Bill, el rollizo, se pasó una mano por la crecida barba.
—Conocimos a Joker Stanley hace cosa de seis años. Nos la jugó bien en Fort Apache. Hicimos un trabajo juntos y se largó con toda la pasta. Joe y yo juramos que algún día le ajustaríamos las cuentas a Joker Stanley, pero por una u otra razón, siempre lo hemos ido demorando. Sabíamos que estaba aquí, pero que tenía las espaldas muy bien guardadas.
Bill se interrumpió y Joe continuó hablando:
—Esta mañana nos encontramos a Coughlin y nos habló de lo que pasaba en Lester City desde que usted llegó. Nos dijo que usted era un tipo de muchas agallas. Nos ofreció doscientos dólares para que le arrimásemos el hombro. Le dijimos que no nos comprometíamos hasta echarle un vistazo — sus labios se curvaron en una sonrisa—. Nos gustó la forma en que usted nos hizo frente en la calle. Se vino hacia donde estábamos sin pestañear.
Bill soltó una risita.
—Y también estuvo bien eso de que se llevase la mano a la frente para hacemos picar. Usted debe ser tan bueno como dicen para arriesgarse tanto.
—¿Saben que Joker Stanley tiene a una nube de pistoleros a su lado y que es muy posible que nos llenen de plomo?
Los dos compadres permanecieron un rato en silencio y finalmente Joe dijo:
—Apuesto a que con usted va a resultar divertido.
—De acuerdo, amigos — dijo Johnny—. Pero han de seguir mis órdenes.
—¿Cuáles son?
—Nada de peleas particulares hasta que ellos se decidan a atacar.
—¿Cuándo cree que va a ocurrir eso?
—Mañana, durante un baile que se va a celebrar.
—Parece estar muy seguro.
—No creo que me equivoque mucho. Joker Stanley piensa poner entonces toda la carne en el asador.
Joe y Bill hicieron un gesto afirmativo.
—Una pregunta—dijo el primero—. ¿Qué gana usted con todo esto, Kisley?
—¿No les contó Coughlin por qué vine aquí?
—Sí, pero no le creímos. Usted se ha movido demasiado, siendo así que los dos tipos cuya piel le interesa se encuentran ahora en la cárcel. Debe haber algo más. ¿Una mujer?

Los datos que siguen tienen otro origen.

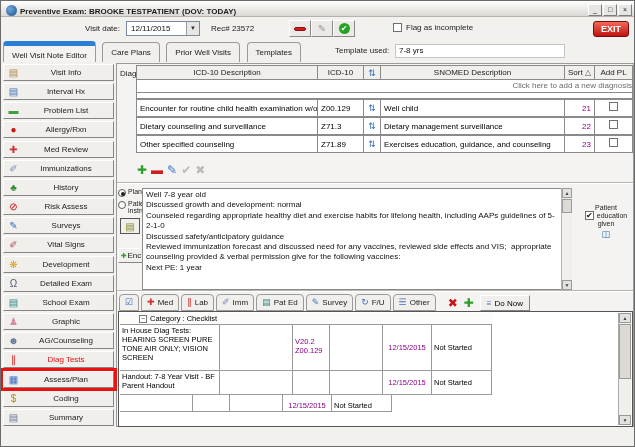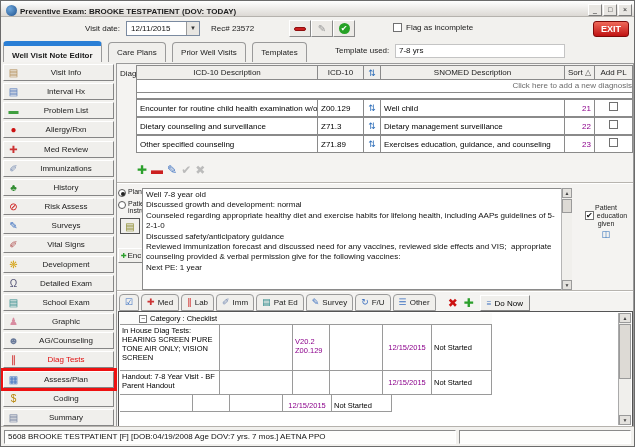--- a/index.html
+++ b/index.html
@@ -26,21 +26,21 @@
   .minus-pill{width:12px;height:4px;background:#cc1f1f;border-radius:2px;border:1px solid #8e0f0f;}
   .pencil-gray{color:#9a9a9a;font-size:10px;}
   .check-circle{width:11px;height:11px;border-radius:50%;background:#26a226;color:#fff;font-size:8px;line-height:11px;text-align:center;}
   .flag-box{position:absolute;left:392px;top:5px;display:flex;align-items:center;gap:4px;}
   .checkbox{width:9px;height:9px;background:#fff;border:1px solid #707070;font-size:8px;line-height:8px;text-align:center;color:#111;}
   .exit-btn{position:absolute;right:5px;top:3px;width:36px;height:16px;background:linear-gradient(#ef6a5a,#c01212);border:1px solid #7d0a0a;border-radius:3px;color:#fff;font-weight:bold;font-size:9px;text-align:center;line-height:14px;}
 
   
   .tabs-row{position:absolute;left:2px;top:40px;right:0;height:22px;}
   .tab{position:relative;display:inline-block;height:20px;padding:0 8px;margin-right:2px;background:#f0efec;border:1px solid #9a9a9a;border-bottom:none;border-radius:4px 4px 0 0;font-size:8px;line-height:19px;color:#1b1b1b;vertical-align:bottom;}
-  .tab.active{border-top:5px solid #2a7fd6;background:#f4f3f1;font-weight:bold;height:21px;}
+  .tab.active{border-top:5px solid #2a7fd6;background:#f4f3f1;font-weight:normal;height:21px;}
   .tmpl-lbl{position:absolute;left:332px;top:5px;font-size:8px;}
   .tmpl-field{position:absolute;left:392px;top:3px;width:170px;height:14px;background:#fff;border:1px solid #c4c4c4;font-size:8px;padding:1px 3px;color:#111;}
 
   
   .sidebar{position:absolute;left:2px;top:63px;width:111px;height:362px;display:flex;flex-direction:column;justify-content:space-between;}
   .sb-btn{height:17px;background:#f0efec;border:1px solid;border-color:#fff #858585 #858585 #fff;display:flex;align-items:center;padding:0 2px;}
   .sb-ico{width:15px;font-size:10px;line-height:15px;text-align:center;flex:0 0 auto;}
   .sb-lbl{flex:1;text-align:center;font-size:8px;color:#1b1b1b;white-space:nowrap;}
   .sb-lbl.red{color:#e01010;}
   .annot-wrap{outline:3px solid #ee1111;outline-offset:0px;z-index:5;}
@@ -399,18 +399,14 @@
         </div>
       </div>
       <div class="o-scroll">
         <span class="vs-arrow vs-up" style="color: rgb(68, 68, 68);">▲</span>
         <span class="vs-thumb o-thumb"></span>
         <span class="vs-arrow vs-down" style="color: rgb(68, 68, 68);">▼</span>
       </div>
     </div>
   </div>
 
-  <div class="statusbar">
-    <span class="status-field sf-main">5608 BROOKE TESTPATIENT [F] [DOB:04/19/2008  Age DOV:7 yrs. 7 mos.] AETNA PPO</span>
-    <span class="status-field sf-aux"></span>
-  </div>
 
 </div>
 
 </body></html>

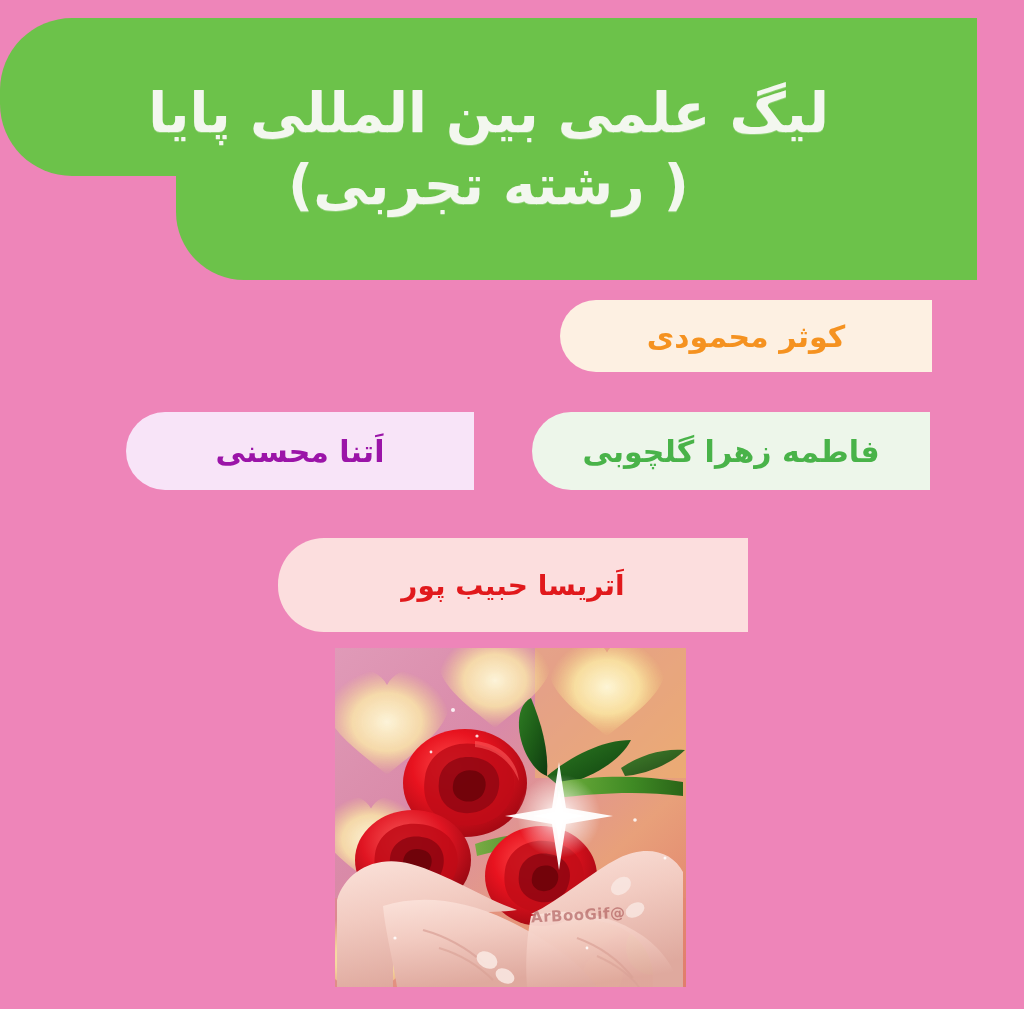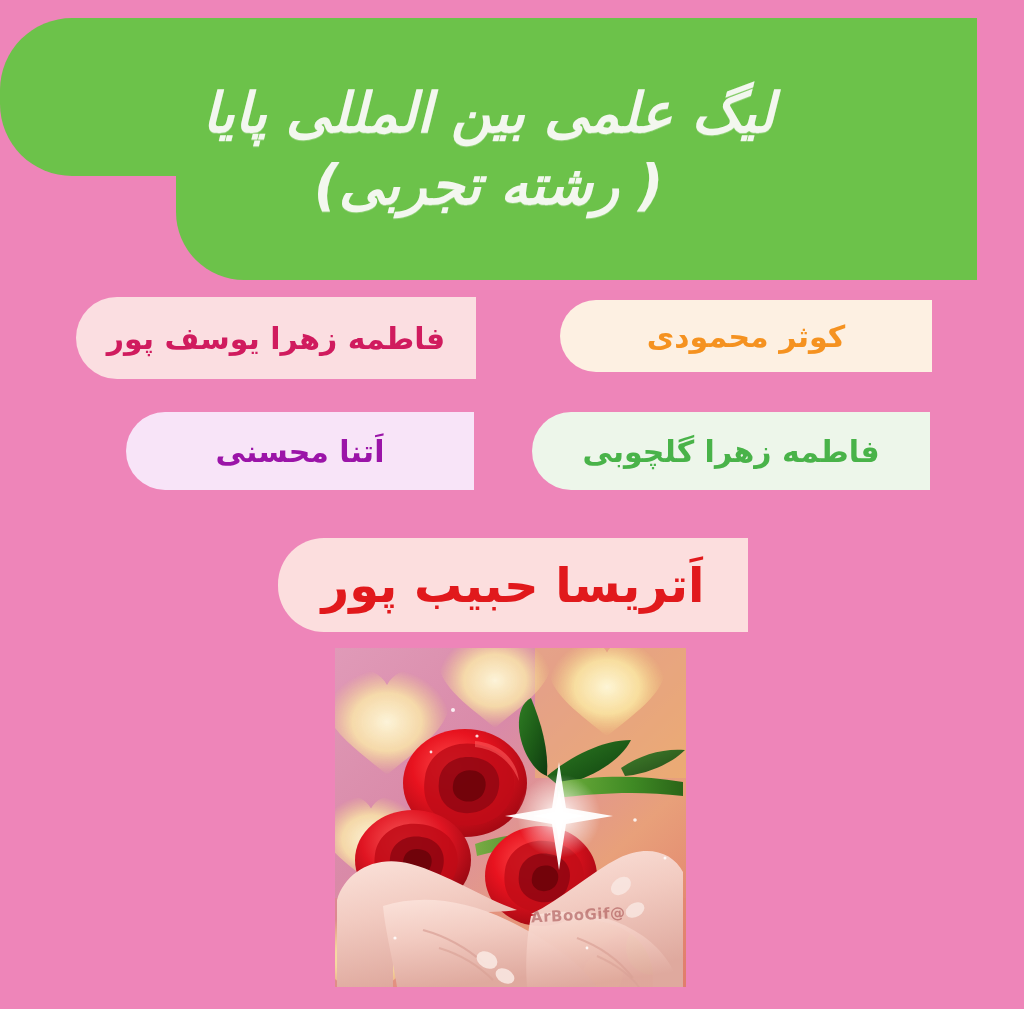--- a/index.html
+++ b/index.html
@@ -64,21 +64,21 @@
     justify-content: center;
     text-align: center;
     color: #f3f7ef;
     font-size: 55px;
     font-weight: bold;
     line-height: 1.28;
     letter-spacing: 0px;
     direction: rtl;
     text-shadow: 0 1px 0 rgba(255,255,255,0.25);
   }
-  .banner-line { display: block; white-space: nowrap; font-style: italic; }
+  .banner-line { display: block; white-space: nowrap; }
   .banner-line-2 { margin-top: 2px; }
 
   
   .card {
     position: absolute;
     display: flex;
     align-items: center;
     justify-content: center;
     direction: rtl;
     font-weight: bold;
@@ -101,21 +101,21 @@
   .card-3 {
     left: 126px; top: 412px;  width: 348px; height: 78px;
     background: #f8e4f8;  color: #9b14a8;  font-size: 30px;
   }
   .card-4 {
     left: 532px; top: 412px;  width: 398px; height: 78px;
     background: #edf6ea;  color: #49b349;  font-size: 30px;
   }
   .card-5 {
     left: 278px; top: 538px;  width: 470px; height: 94px;
-    background: #fcdede;  color: #e1191c;  font-size: 48px;
+    background: #fcdede;  color: #e1191c;  font-size: 28px;
   }
 
   
   .photo {
     position: absolute;
     left: 335px;
     top: 648px;
     width: 351px;
     height: 339px;
     overflow: hidden;
@@ -142,23 +142,20 @@
 
   <div class="banner">
     <div class="banner-top"></div>
     <div class="banner-bottom"></div>
     <div class="banner-text">
       <span class="banner-line banner-line-1">لیگ علمی بین المللی پایا</span>
       <span class="banner-line banner-line-2">( رشته تجربی)</span>
     </div>
   </div>
 
-  <div class="card card-1">
-    <span>فاطمه زهرا یوسف پور</span>
-  </div>
 
   <div class="card card-2">
     <span>کوثر محمودی</span>
   </div>
 
   <div class="card card-4">
     <span>فاطمه زهرا گلچوبی</span>
   </div>
 
   <div class="card card-3">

Johnny Kisley sonrió mirando a Joe.
—Pregunta demasiado, amigo.
Coughlin soltó una risotada desde su sillón. Luego Bill, el gordito, emitió un bufido y murmuró:
—Hace demasiado calor aquí, Joe. Mucho más que en Tucson.
Joe lanzó una carcajada, declarando:
—Mañana hará mucho más; puedes estar seguro.
Coughlin se pasó el dedo índice por el cuello de la camisa mientras hacía una mueca.
—¿Quieren no hablar de eso? Tengo la impresión de que soy un pollo al que van a asar. Y apuesto a que esos malditos no se toman el trabajo de desplumarme.
Johnny Kisley rió fuerte y echó a andar hacia la puerta.
Inmediatamente salió seguido por los dos hombres que estaban decididos a jugarse la piel en su compañía.